Encore une fois cet été, des centaines de jeunes vont quitter la DPJ un peu partout au Québec parce qu'ils ont atteint la majorité. Ils n'ont, pour la plupart, plus de famille pour les aider et devront voler de leurs propres ailes.
Michelle* aura bientôt 18 ans et a été placée à l'âge de 13 ans. Elle vient à peine de quitter la DPJ et devrait accoucher dans une semaine. Elle a un copain, un peu plus vieux qu'elle, mais presque rien pour le petit garçon qui va naître.
«Je n'ai pas de literie, je n'ai pas de chaise haute... J'ai du linge, j'ai une bassinette, une chaise qui vibre et des couches, en ce moment», énumère-t-elle.
L'adolescente a reçu 1000$ de la Fondation du centre jeunesse de la Montérégie, mais il lui manque encore beaucoup de choses pour son bébé.
«Je ne l'ai pas prévu.
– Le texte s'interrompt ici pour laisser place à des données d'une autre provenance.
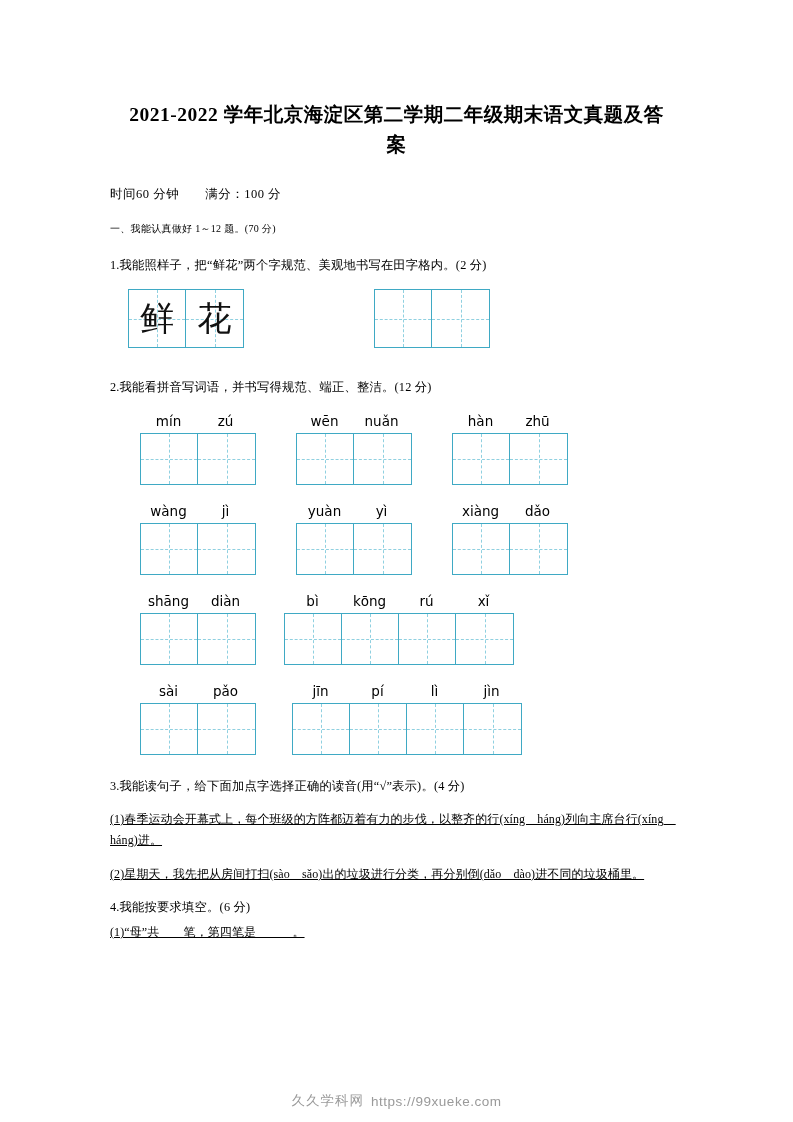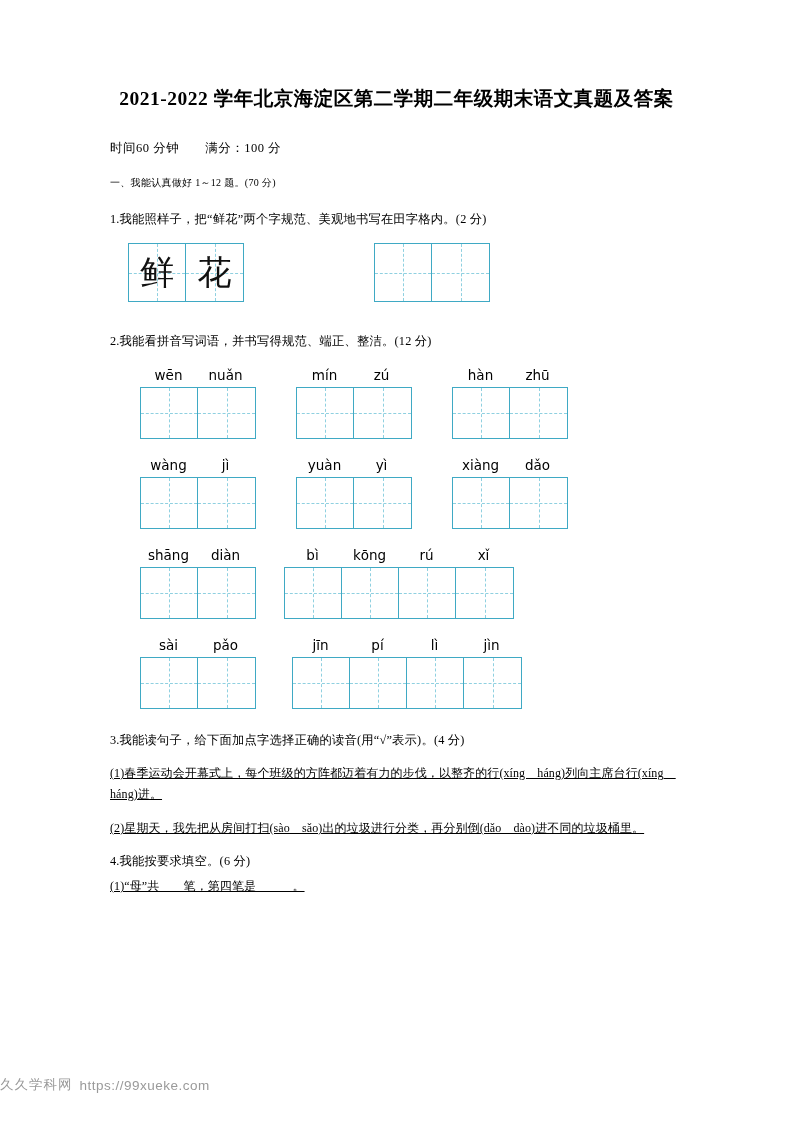--- a/index.html
+++ b/index.html
@@ -21,21 +21,21 @@
     height: 1122px;
     box-sizing: border-box;
     padding: 0 110px;
   }
   .doc-title {
     text-align: center;
     font-size: 19.5px;
     font-weight: bold;
     line-height: 30px;
     letter-spacing: 0.5px;
-    margin: 0;
+    margin: 16px;
     padding-top: 84px;
     font-family: "Liberation Serif", serif;
   }
   .meta-line {
     font-size: 12.5px;
     margin-top: 26px;
     letter-spacing: 0.5px;
   }
   .meta-line .gap {
     display: inline-block;
@@ -147,20 +147,21 @@
   }
 
   
   .footer {
     position: absolute;
     left: 0;
     right: 0;
     bottom: 28px;
     display: flex;
     align-items: center;
+    justify-content: center;
     gap: 7px;
     color: #9a9a9a;
     font-size: 13.5px;
     font-family: "Liberation Sans", sans-serif;
     letter-spacing: 0.5px;
   }
   .footer .mark {
     font-size: 13.5px;
     letter-spacing: 1px;
   }
@@ -195,32 +196,32 @@
     </div>
   </div>
 
   <div class="q-line" style="margin-top:30px;">2.我能看拼音写词语，并书写得规范、端正、整洁。(12 分)</div>
 
   <div class="pinyin-block">
 
     <div class="pinyin-row">
       <div class="pinyin-item">
         <div class="pinyin-labels">
+          <span>mín</span>
+          <span>zú</span>
+        </div>
+        <div class="tzg tzg-small">
+          <div class="cell"></div>
+          <div class="cell"></div>
+        </div>
+      </div>
+      <div class="pinyin-item">
+        <div class="pinyin-labels">
           <span>wēn</span>
           <span>nuǎn</span>
-        </div>
-        <div class="tzg tzg-small">
-          <div class="cell"></div>
-          <div class="cell"></div>
-        </div>
-      </div>
-      <div class="pinyin-item">
-        <div class="pinyin-labels">
-          <span>mín</span>
-          <span>zú</span>
         </div>
         <div class="tzg tzg-small">
           <div class="cell"></div>
           <div class="cell"></div>
         </div>
       </div>
       <div class="pinyin-item">
         <div class="pinyin-labels">
           <span>hàn</span>
           <span>zhū</span>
Je n'ai pas fait exprès de tomber enceinte, ça représente quand même quelque chose de gros», explique Michelle, qui ajoute qu'il était hors de question de se faire avorter. Elle veut fonder une famille, à l'image de celle qu'elle n'a jamais eue.
«Mon beau-père faisait des abus physiques sur moi. Être séparée de ma soeur, être séparée de ma famille, c'est ce qui a été le plus difficile», confie la jeune femme.
Michelle ne cache pas qu'elle a peur de ce qui l'attend. «Mais tant que je ne reproduis pas les horreurs de mes parents, ça va être quand même pas pire», laisse-t-elle tomber, philosophe.
Maxime* aussi se prépare à quitter la DPJ après sept ans passés dans un centre. Il ne sait pas encore où il va aller, il n'a plus de mère. «Elle m'a laissé», résume-t-il, et le jeune homme ne sait pas si son père pourra l'accueillir. Tout ce qu'il a au monde est contenu dans sa chambre du centre. Il emportera aussi le bagage psychologique que lui ont donné des éducatrices.
De nombreux jeunes quittent la DPJ à 18 ans, sans aide, sans famille; il n'y a que les éducateurs pour les aider.
«C'est probablement la clientèle la plus vulnérable qu'on dessert en centre jeunesse. Il y a une centaine de jeunes qu'on accompagne de façon plus particulière vers la vie adulte», explique une éducatrice qui travaille avec eux.
La DPJ ne peut pas leur offrir des parents, mais veut aller jusqu'au bout ce qui est possible en leur offrant l'essentiel pour bien partir dans la vie.